[Supplied records — start]

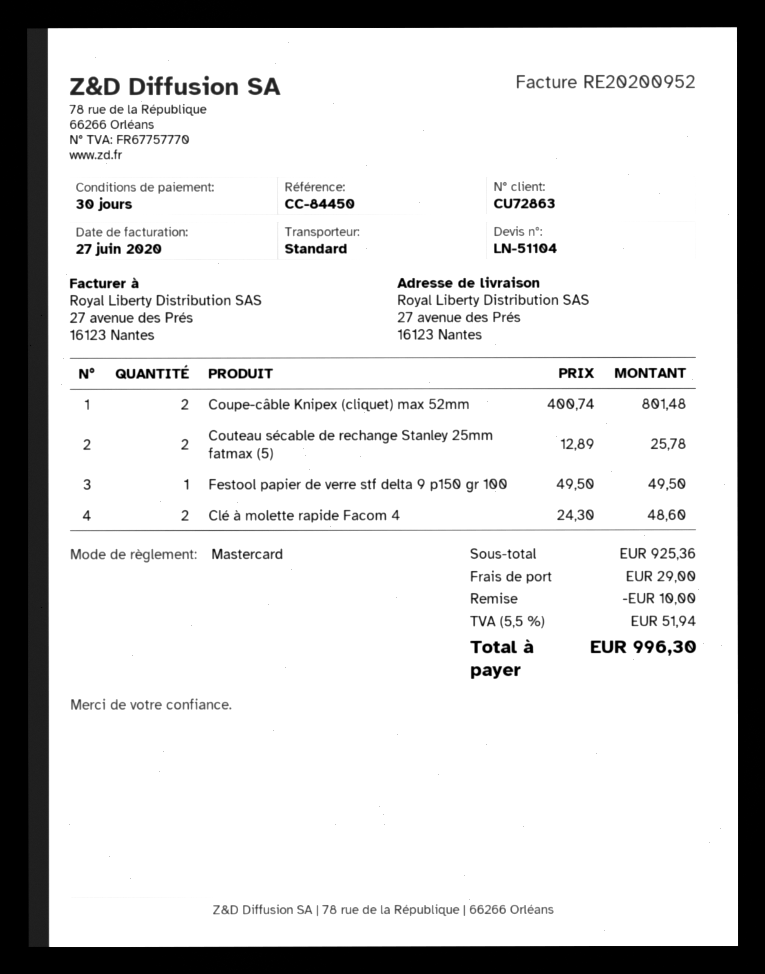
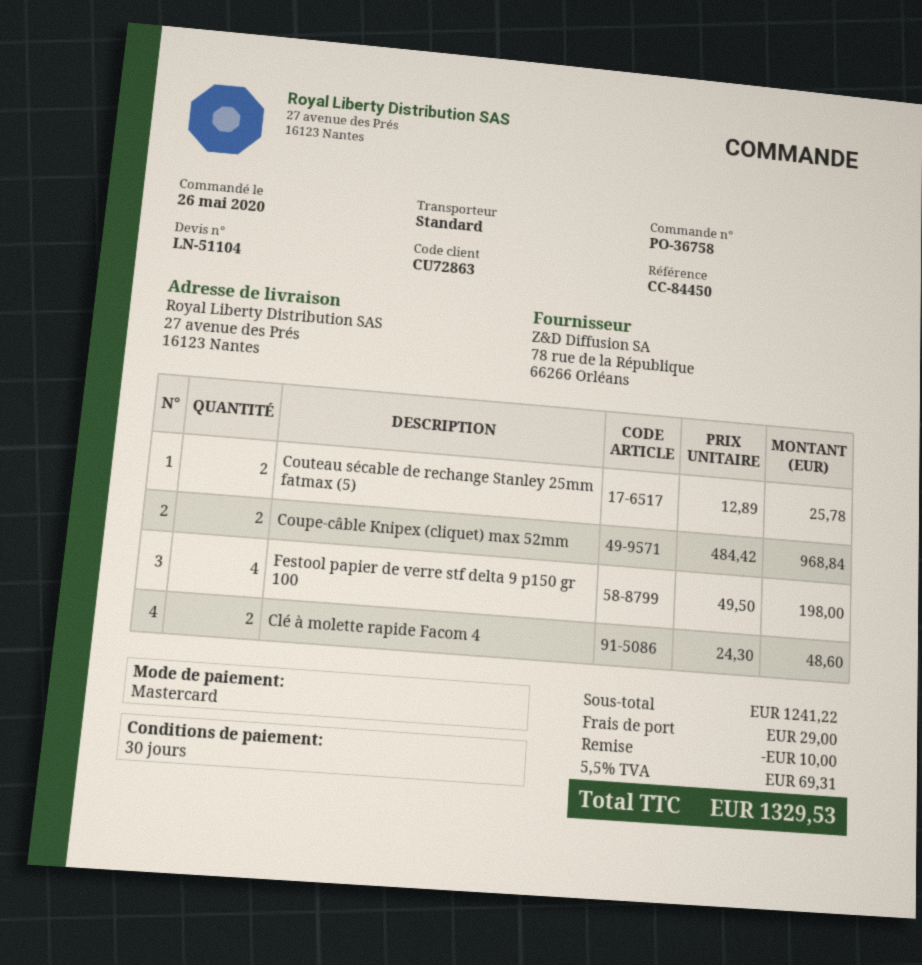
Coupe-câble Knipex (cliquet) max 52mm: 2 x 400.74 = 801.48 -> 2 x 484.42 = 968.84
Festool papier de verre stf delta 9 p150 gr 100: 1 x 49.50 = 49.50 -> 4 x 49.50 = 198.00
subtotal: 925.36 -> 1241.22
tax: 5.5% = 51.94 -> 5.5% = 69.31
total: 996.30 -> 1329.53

[Supplied records — finish]

**Exercise description**
The whole listing above must be duplicated word for word, apart from its pictures.

**Task solution**
Coupe-câble Knipex (cliquet) max 52mm: 2 x 400.74 = 801.48 -> 2 x 484.42 = 968.84
Festool papier de verre stf delta 9 p150 gr 100: 1 x 49.50 = 49.50 -> 4 x 49.50 = 198.00
subtotal: 925.36 -> 1241.22
tax: 5.5% = 51.94 -> 5.5% = 69.31
total: 996.30 -> 1329.53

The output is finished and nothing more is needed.